The study, which will be published online March 17, 2016 in the American Journal of Public Health, found that the U.S. Centers for Disease Control and Prevention's National Violent Death Reporting System (NVDRS) provided more complete and accurate data on police homicides compared with two other national data systems.
"The U.S. is trying to get a handle on police homicides, but how do we learn which policies best prevent these deaths and protect police if we can't even get an accurate count of them?" said Catherine Barber of the Harvard Injury Control Research Center (HICRC) at Harvard Chan School. "The NVDRS could be the best solution to this vexing problem."
Counts of homicides by police are currently tracked by two official national data sources: the CDC's National Vital Statistics System and Supplementary Homicide Reports (SHRs) from the FBI's Uniform Crime Reports System. But these data sources each rely on a single source -- death certificates for the CDC's system and voluntary police reporting for the FBI's system -- and the study suggests that each undercounts police homicides by as much as half. In addition, the extent of undercounting varies greatly by state, making comparisons among states and municipalities unreliable.
Given the limitations of these data sources, the researchers looked at whether the NVDRS could be a better alternative. A relatively new data system created in 2003, the NVDRS pools information on all violent deaths from participating states. It includes detailed coded data from multiple sources -- from death certificates, police reports, coroner or medical examiner records, and crime labs. It also includes short abstracts that describe the circumstances of each incident.
Although 32 states currently use the NVDRS, its use hasn't expanded further because of limited federal funding -- which states must apply for in order to implement the system.
For the study, the researchers established standard definitions as to what constitutes a homicide by law enforcement, and compared counts of these homicides derived from NVDRS data against counts from other official sources. For the period 2005-2012, looking at the 16 states using the NVDRS at the time, the researchers identified 1,552 law enforcement homicides. They found that the NVDRS had identified 1,421 of these homicides -- 92% of the total -- and about twice the number of those identified in SHR data and 71% more than those identified in Vital Statistics.
The results showed that the average annual rate of these homicides did not increase over the eight-year period. A key finding was that homicides varied by race and ethnicity and by state. Blacks were nearly three times as likely to be killed in a police homicide as whites.
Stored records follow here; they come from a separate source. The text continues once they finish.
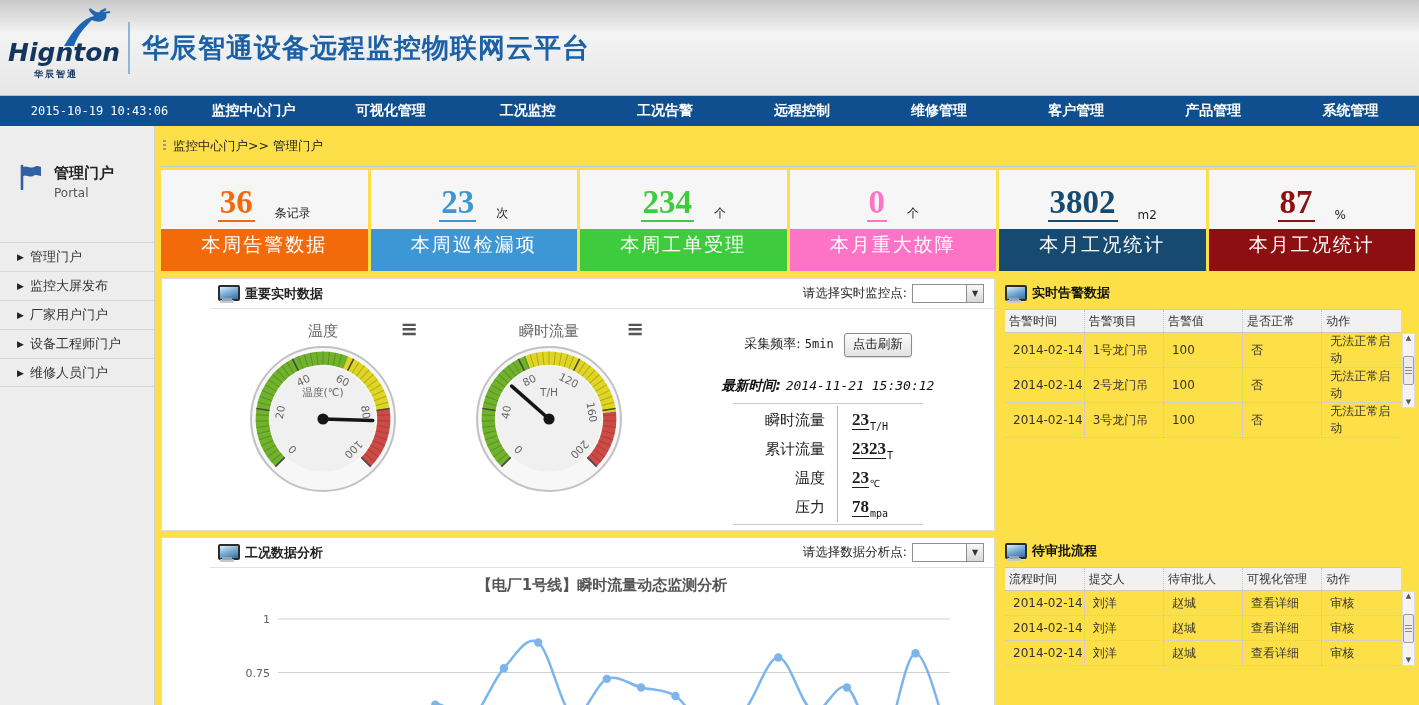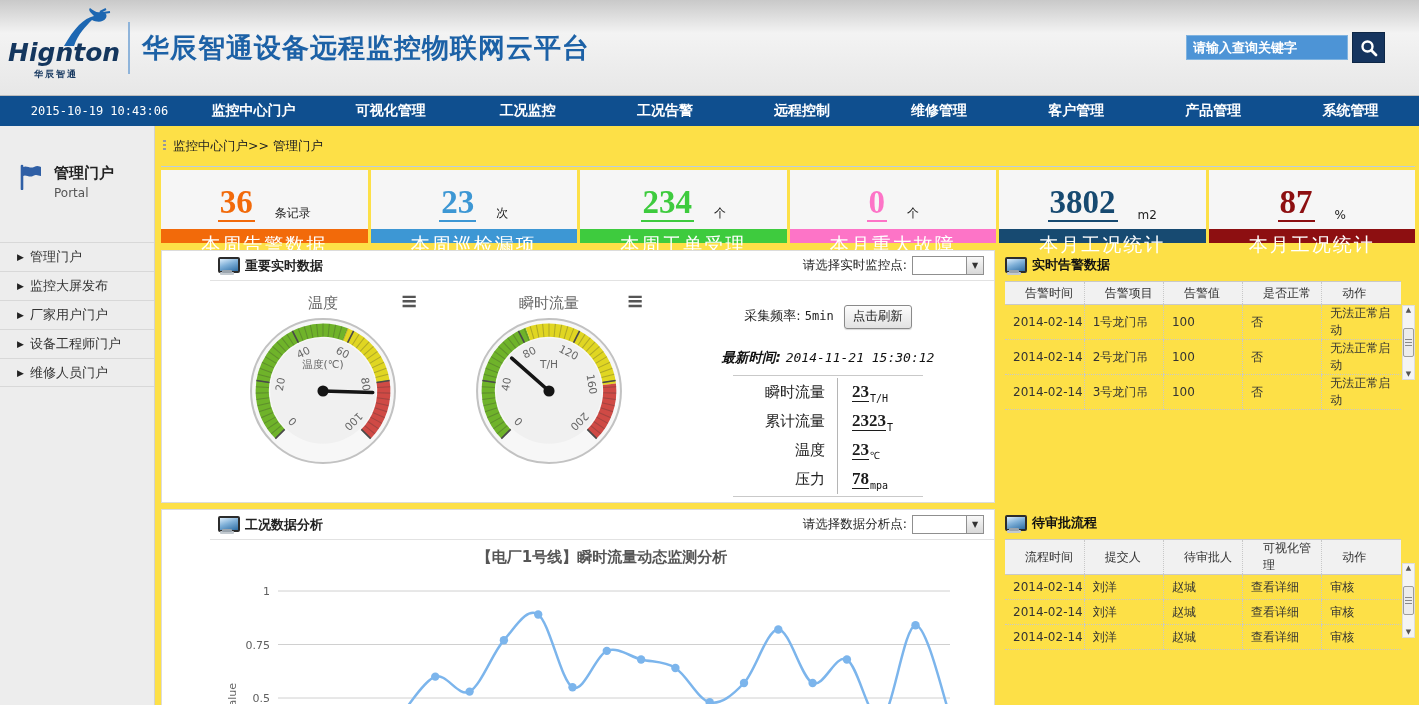--- a/index.html
+++ b/index.html
@@ -50,21 +50,21 @@
              background:repeating-linear-gradient(180deg,#999 0 2px,transparent 2px 4px); }
 
   
   .cards { display:flex; gap:3px; margin-right:4px; border-top:1px solid #b9cde2; padding-top:3px; }
   .stat-card { flex:1; }
   .card-top { height:59px; background:#f6f6f6; display:flex; align-items:flex-end; justify-content:center;
               padding-bottom:7px; }
   .card-value { font-family:"Liberation Serif","DejaVu Serif",serif; font-size:33px; font-weight:bold;
                 line-height:0.9; border-bottom:2px solid; padding:0 2px 2px; cursor:pointer;}
   .card-unit { font-size:12px; color:#222; margin-left:20px; }
-  .card-bar { height:14px; line-height:30px; text-align:center; color:#fff; font-size:19px; letter-spacing:2px; }
+  .card-bar { height:42px; line-height:30px; text-align:center; color:#fff; font-size:19px; letter-spacing:2px; }
 
   
   .columns { display:flex; gap:10px; margin-top:7px; margin-right:4px; }
   .left-col { flex:0 0 786px; }
   .right-col { flex:1; }
 
   .panel { border:1px solid #dcdcdc; background:#fff;padding-left:48px; }
   .panel + .panel { margin-top:6px; }
   .panel-head { height:30px; display:flex; align-items:center; padding:0 10px 0 8px; border-bottom:1px solid #e2e2e2; }
   .panel-title { margin-left:7px; font-size:13px; font-weight:600; color:#222; }
@@ -101,21 +101,21 @@
   .analysis-panel { height:200px; border-bottom:none; }
 
   
   .rpanel { height:252px; }
   .rpanel.second { height:auto; margin-top:6px; }
   .rpanel-head { height:30px; display:flex; align-items:center; }
   .rpanel-title { margin-left:7px; font-size:13px; font-weight:bold; color:#111; }
   .table-wrap { position:relative; margin-top:1px; }
   table.data { width:calc(100% - 14px); border-collapse:collapse; table-layout:fixed; font-size:12px; color:#333; }
   table.data th { background:#f1f1f1; border-top:1px solid #c9c9c9; border-bottom:1px solid #c9c9c9;
-                  height:23px; font-weight:normal; text-align:left; padding-left:20px; }
+                  height:23px; font-weight:normal; text-align:left; padding-left:4px; }
   table.data td { height:25px; padding-left:8px; border-bottom:1px dotted #c8c8c8; }
   table.data th + th, table.data td + td { border-left:1px dotted #c8c8c8; }
   td.linklike { cursor:pointer; }
   .vscroll { position:absolute; right:0; top:24px; width:13px; height:75px; background:#f4f4f4;
              border:1px solid #ddd; display:flex; flex-direction:column; align-items:center; cursor:pointer;}
   .vs-arrow { font-size:7px; color:#555; line-height:9px; }
   .vs-thumb { width:11px; height:30px; margin:13px 0; background:#ececec; border:1px solid #9d9d9d; border-radius:2px;
               display:flex; align-items:center; justify-content:center; }
   .vs-grip { width:7px; height:7px;
              background:repeating-linear-gradient(180deg,#8a8a8a 0 1px,transparent 1px 3px); }
@@ -140,29 +140,20 @@
     <div class="logo">
       <svg class="logo-deer" width="52" height="40" viewBox="0 0 52 40">
         <path d="M4 38 C14 20 24 10 34 8 C30 4 28 2 30 0 C34 3 37 5 40 4 C44 3 48 6 46 10 C43 15 36 14 32 12 C26 18 18 26 14 38 Z" fill="#1d67b2"></path>
         <path d="M40 4 L46 1 M43 5 L50 4" stroke="#1d67b2" stroke-width="2" fill="none"></path>
       </svg>
       <span class="brand">Hignton</span>
       <span class="brand-sub">华辰智通</span>
     </div>
     <div class="logo-divider"></div>
     <h1 class="app-title">华辰智通设备远程监控物联网云平台</h1>
-    <div class="search-wrap">
-      <input class="search-input" type="text" placeholder="请输入查询关键字" style="">
-      <button class="search-btn">
-        <svg width="18" height="18" viewBox="0 0 18 18">
-          <circle cx="7.5" cy="7.5" r="5" fill="none" stroke="#fff" stroke-width="2.4"></circle>
-          <line x1="11.5" y1="11.5" x2="16" y2="16" stroke="#fff" stroke-width="2.8" stroke-linecap="round"></line>
-        </svg>
-      </button>
-    </div>
   </header>
 
   <nav class="navbar">
     <span class="nav-time">2015-10-19 10:43:06</span>
     <div class="nav-items" id="nav-items">
         <div class="nav-item">监控中心门户</div>
         <div class="nav-item">可视化管理</div>
         <div class="nav-item">工况监控</div>
         <div class="nav-item">工况告警</div>
         <div class="nav-item">远程控制</div>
Compared with Massachusetts, which had the lowest rate of such homicides, Alaska's rate was nearly five times higher and New Mexico's nearly six times higher.
Extrapolating from the rate of legal intervention deaths found in the 16 NVDRS states, the authors estimated that at least 731 people were killed by law enforcement officers each year in the U.S. during the study period.
"Expanding the NVDRS to a 50-state system -- as President Obama's budget calls for -- and implementing a couple of technical fixes that we identify will supply the nation not only with a more accurate count of these deaths but detailed data on the people, places, weapons, and circumstances involved," said senior author of the study, David Hemenway, professor of health policy at Harvard Chan School.